Para nomes de proteínas específicos, use a caixa "Pesquisa"no lado direito da tabela. Mais tarde, veja a interação proteína-proteína ou os resultados do PPI clicando na Página de Resultados 2 PPI Output"no topo. Para obter os resultados de um cluster específico de co-expressão, clique na guia Selecionar o cluster de co-expressão".
As exibições de todos os painéis de figuras serão atualizadas para o cluster recém-selecionado. No painel da figura esquerda, visualize as redes PPI para o cluster de co-expressão selecionado usando a caixa de dropdown do grupo e destacando módulos PPI individuais dentro da rede e, em seguida, vá para a caixa de formato de layout de rede selecionada para alterar o layout da rede. Usando mouse e trackpad, amplie ou amplie ou amplie a rede PPI para visualizar os nomes genéticos de cada nó na rede.
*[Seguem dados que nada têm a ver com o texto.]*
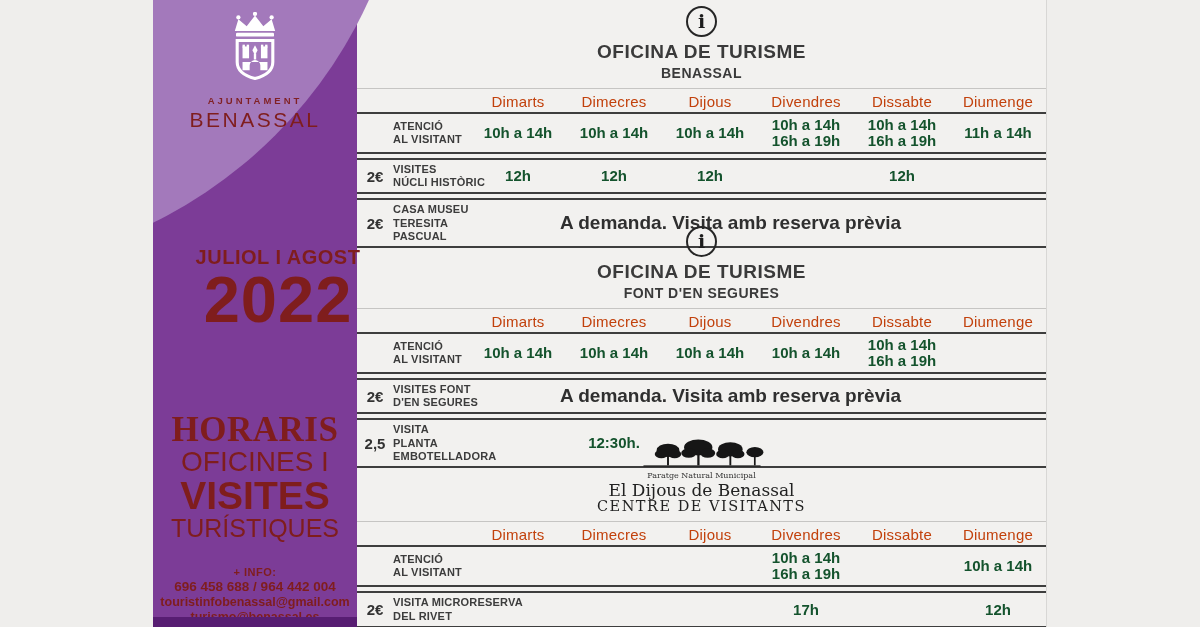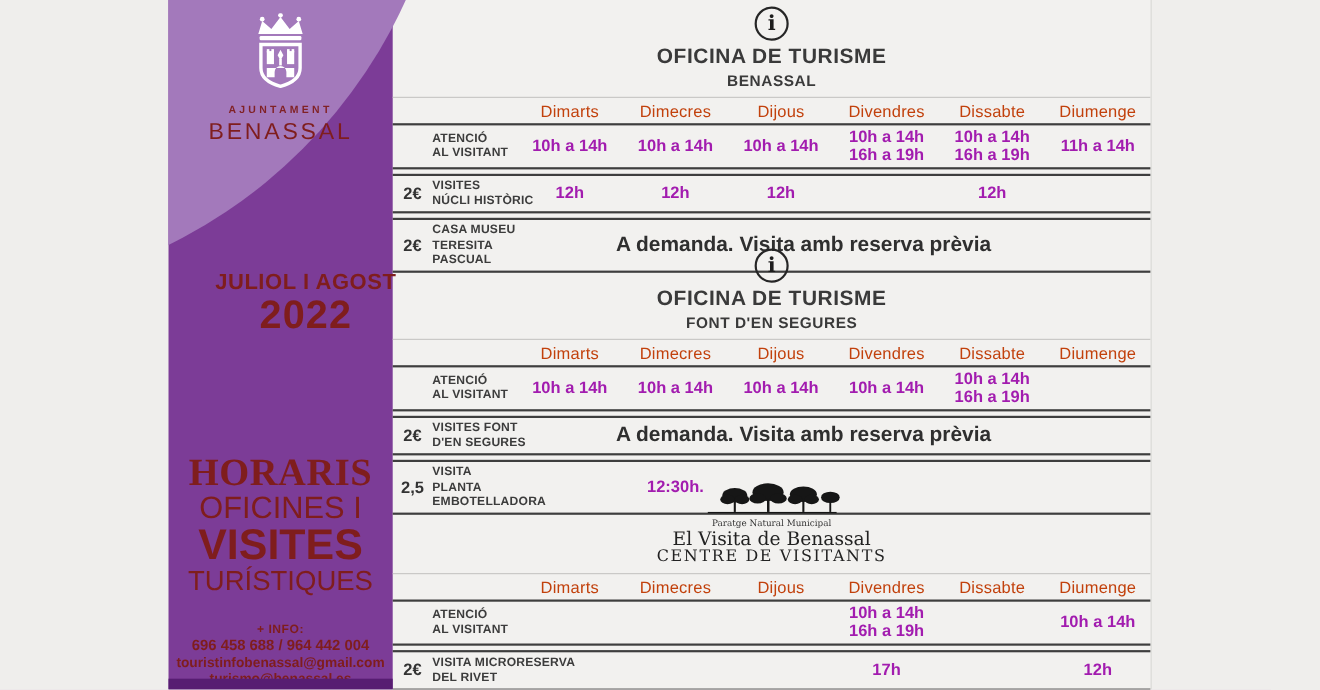--- a/index.html
+++ b/index.html
@@ -9,21 +9,21 @@
   
   .sidebar{position:absolute;left:0;top:0;width:204px;height:627px;background:#7c3c97;z-index:0;}
   .circle{position:absolute;left:-663px;top:-650px;width:920px;height:920px;border-radius:50%;background:#a379bb;z-index:1;}
   .side-layer{position:absolute;left:0;top:0;width:204px;height:546px;z-index:3;color:#7f1d1d;}
   .logo-block{position:absolute;top:12px;left:0;width:100%;text-align:center;}
   .logo-block svg{display:block;margin:0 auto;}
   .org{font-size:9.5px;letter-spacing:3px;margin-top:7px;font-weight:bold;opacity:.95;}
   .name{font-size:21px;letter-spacing:2.5px;margin-top:2px;}
   .period{position:absolute;top:246px;left:0;width:100%;text-align:center;padding-left:23px;}
   .months{font-size:20px;font-weight:bold;letter-spacing:.5px;}
-  .year{font-size:36px;font-weight:bold;line-height:.95;letter-spacing:1px;}
+  .year{font-size:65px;font-weight:bold;line-height:.95;letter-spacing:1px;}
   .big-title{position:absolute;top:412px;left:0;width:100%;text-align:center;line-height:1.02;}
   .t1{font-size:35px;font-weight:bold;letter-spacing:.5px;font-family:Liberation Serif, serif;}
   .t2{font-size:28px;font-weight:normal;}
   .t3{font-size:39px;font-weight:bold;}
   .t4{font-size:25px;font-weight:normal;}
   .contact{position:absolute;top:566px;left:0;width:100%;text-align:center;font-weight:bold;line-height:1.18;}
   .c-label{font-size:11px;letter-spacing:.5px;}
   .c-phone{font-size:13.5px;}
   .c-mail{font-size:12.5px;}
   .bottom-band{position:absolute;left:0;bottom:0;width:204px;height:10px;background:#571d72;z-index:4;}
@@ -44,21 +44,21 @@
 
   .day-row{display:flex;border-top:1px solid #c6c5c3;padding:4px 0 2px 0;margin-top:6px;}
   .rl-spacer{width:113px;}
   .day-cell{flex:1;text-align:center;color:#c2410c;font-size:15px;letter-spacing:.2px;}
 
   .band{display:flex;align-items:center;border-top:2.5px solid #3e3e3e;border-bottom:2.5px solid #3e3e3e;
         margin-bottom:4px;padding:3px 0;min-height:24px;}
   .price-cell{width:36px;text-align:center;font-weight:bold;font-size:15px;color:#333;flex:none;}
   .label-cell{width:77px;flex:none;font-size:11px;font-weight:bold;color:#3c3c3c;line-height:1.2;letter-spacing:.2px;}
   .label-line{white-space:nowrap;}
-  .time-cell{flex:1;text-align:center;font-weight:bold;font-size:15px;color:#a21caf;line-height:1.08;}
+  .time-cell{flex:1;text-align:center;font-weight:bold;font-size:15px;color:#14532d;line-height:1.08;}
   .span-cell{flex:1;text-align:center;font-weight:bold;font-size:19px;color:#2f2f2f;padding-right:55px;}
 </style>
 </head>
 <body>
 
 <div class="canvas">
   <div class="poster">
 
     <aside class="sidebar"></aside>
     <div class="circle"></div>
@@ -271,21 +271,21 @@
               <ellipse cx="100" cy="12" rx="13" ry="7.5"></ellipse>
                 <ellipse cx="92" cy="17" rx="7" ry="4.5"></ellipse>
                 <ellipse cx="108" cy="17" rx="7" ry="4.5"></ellipse>
                 <rect x="99" y="18" width="2" height="11"></rect>
               <ellipse cx="126" cy="15" rx="9" ry="5.5"></ellipse>
                 <rect x="125" y="19" width="1.8" height="10"></rect>
               <rect x="8" y="29" width="124" height="1.2"></rect>
             </g>
           </svg>
           <div class="rivet-caption">Paratge Natural Municipal</div>
-          <div class="rivet-name">El Visita de Benassal</div>
+          <div class="rivet-name">El Dijous de Benassal</div>
           <div class="rivet-sub">CENTRE DE VISITANTS</div>
         </div>
         <div>
             <div class="day-row">
               <div class="rl-spacer"></div>
               <div class="day-cell">Dimarts</div>
               <div class="day-cell">Dimecres</div>
               <div class="day-cell">Dijous</div>
               <div class="day-cell">Divendres</div>
               <div class="day-cell">Dissabte</div>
Quando ampliado, selecione e clique em uma determinada proteína para destacar a proteína e seus vizinhos de rede. Na rede, arraste um certo nó para alterar sua posição no layout e reorganizar o layout da rede. No painel direito da página de resultados do PPI, estude as informações de nível de cluster de co-expressão que auxiliam na interpretação dos resultados do PPI.
O padrão de co-expressão no cluster selecionado pode ser visto como boxplot por padrão. Selecione Tendências para mostrar o enredo de tendências para um padrão de co-expressão e, em seguida, optar pelo enredo da barra de caminho para mostrar caminhos significativamente enriquecidos para o cluster de co-expressão com o enredo do círculo de caminho, ver caminhos significativamente enriquecidos para o cluster de co-expressão no formato de enredo do círculo. Para exibir resultados no nível do módulo PPI individual, role a página de resultado para a página web de saída do PPI e expanda a caixa suspensa do módulo para selecionar um módulo PPI específico para exibição.
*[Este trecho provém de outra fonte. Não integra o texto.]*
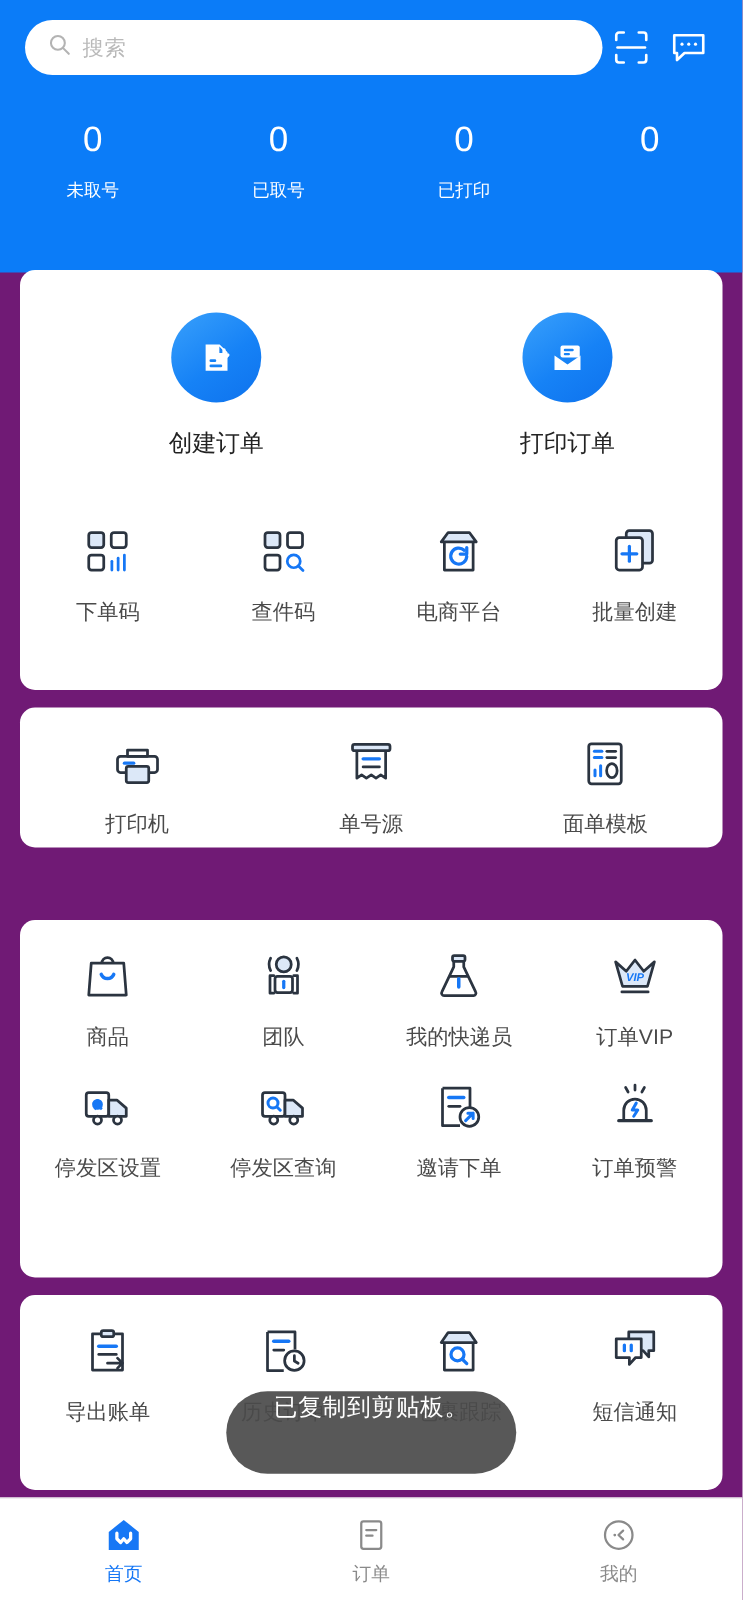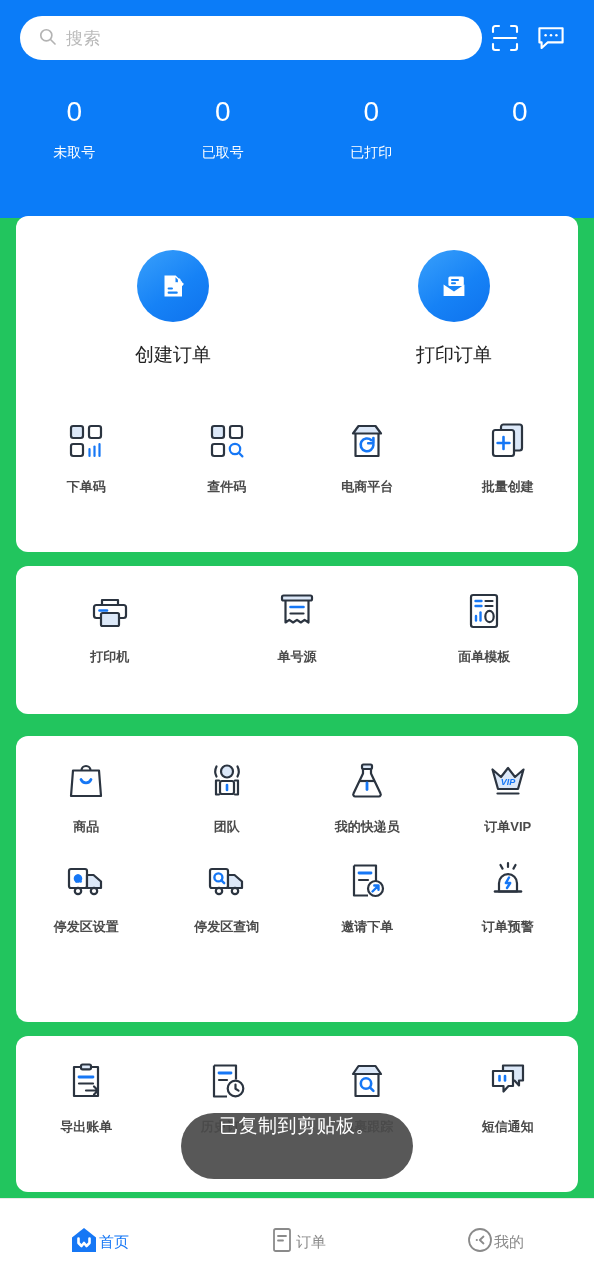--- a/index.html
+++ b/index.html
@@ -1,21 +1,21 @@
 <!DOCTYPE html>
 <html><head>
 <meta charset="utf-8">
 <style>
   * { margin:0; padding:0; box-sizing:border-box; }
   html, body {
     width:594px; height:1280px;
     font-family:"Liberation Sans","DejaVu Sans",sans-serif;
     background:#f1f1f1; overflow:hidden;
   }
-  #app { position:relative; width:594px; height:1280px; background:#22c55e; }
+  #app { position:relative; width:594px; height:1280px; background:#701a75; }
 
   
   .header{
     position:absolute; top:0; left:0; width:594px; height:218px;
     background:#0B7CF8;
   }
   .searchrow{
     position:absolute; top:14px; left:0; width:594px; height:48px;
     display:flex; align-items:center; padding:0 20px; gap:0;
   }
@@ -34,21 +34,21 @@
   .stat{ flex:1; text-align:center; color:#fff; }
   .stat .num{ font-size:28px; line-height:34px; font-weight:400; }
   .stat .lbl{ font-size:14px; line-height:22px; margin-top:12px; }
 
   
   .card{
     position:absolute; left:16px; width:562px;
     background:#ffffff; border-radius:12px;
   }
   #card1{ top:216px; height:336px; }
-  #card2{ top:566px; height:148px; }
+  #card2{ top:566px; height:112px; }
   #card3{ top:736px; height:286px; }
   #card4{ top:1036px; height:156px; }
 
   .bigrow{ display:flex; height:180px; }
   .bigbtn{
     flex:1; display:flex; flex-direction:column; align-items:center;
     justify-content:center; padding-top:6px;margin-left:33px;
   }
   .circ{
     width:72px; height:72px; border-radius:50%;
@@ -56,37 +56,37 @@
     display:flex; align-items:center; justify-content:center;
   }
   .bigbtn .cap{ margin-top:20px; font-size:19px; color:#222; }
 
   .grid4{ display:flex; }
   .cell{
     flex:1; display:flex; flex-direction:column; align-items:center;
     padding-top:22px;
   }
   .cell .ic{ height:46px; display:flex; align-items:center; justify-content:center; }
-  .cell .lbl{ margin-top:14px; font-size:13px; color:#4a4a4a; white-space:nowrap;font-weight:bold; }
+  .cell .lbl{ margin-top:14px; font-size:17px; color:#4a4a4a; white-space:nowrap; }
 
   
   .toast{
     position:absolute; left:181px; top:1113px;
     width:232px; height:66px; border-radius:33px;
     background:rgba(74,74,74,.92);
     display:flex; align-items:flex-start; justify-content:center;
     color:#fff; font-size:19px; letter-spacing:.5px;
   }
 
   
   .tabbar{
     position:absolute; left:0; bottom:0; width:594px; height:82px;
     background:#fff; border-top:1px solid #e9e9e9; display:flex;
   }
-  .tab{ flex:1; display:flex; flex-direction:row; align-items:center; justify-content:center; }
+  .tab{ flex:1; display:flex; flex-direction:column; align-items:center; justify-content:center; }
   .tab .ti{ height:34px; display:flex; align-items:center; justify-content:center; }
   .tab .tl{ font-size:15px; margin-top:5px; color:#8a8a8a; }
   .tab.active .tl{ color:#1677F5; }
 </style>
 </head>
 <body>
 
 <div id="app">
 
   <div class="header">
Visualize o módulo PPI no painel esquerdo, manipule o visor de rede como explicado anteriormente. No painel direito, visualize os resultados de enriquecimento da ontologia da via e use a caixa de dropdown estilo de anotação do caminho e a guia tick barplot para mostrar mais informações e exibir caminhos significativamente enriquecidos para o módulo PPI selecionado. O gráfico do círculo de carrapatos para mostrar caminhos significativamente enriquecidos para o módulo PPI selecionado no formato de um gráfico de círculo e usar o mapa de calor para mostrar caminhos significativamente enriquecidos e os nomes genéticos associados.
Vá para a guia Tabela para exibir os resultados detalhados de enriquecimento da via, incluindo o nome de caminhos, termos de ontologia, nomes de genes e o valor P pelo teste exato de Fisher. Siga o caminho absoluto impresso na parte superior das páginas de resultados e encontre a tabela da planilha de publicação. JUMPn é desenvolvido com a plataforma R brilhante para uma interface amigável e integra três grandes módulos funcionais.
Análise de agrupamento de co-expressão, análise de enriquecimento de caminhos e análise de rede do PPI. Após cada análise, os resultados são automaticamente visualizados em nossa ajustável através das funções de widget brilhantes R e prontamente para download como tabelas de publicação e formato Microsoft Excel. Para análise de rede PPI, uma rede PPI composta foi compilada combinando string, BioPlex e em bancos de dados web IM.
A rede PPI fundida final abrange mais de 20.000 genes humanos com 1.100.000 bordas. Este interactome abrangente é incluído e publicado em um pacote com o software JUMPn para análise sensível do PPI. Abordagens baseadas em rede que aproveitam redes de co-expressão e interação proteica podem ser usadas como um método adicional para a inferência da atividade em fatores de transcrição e quinases.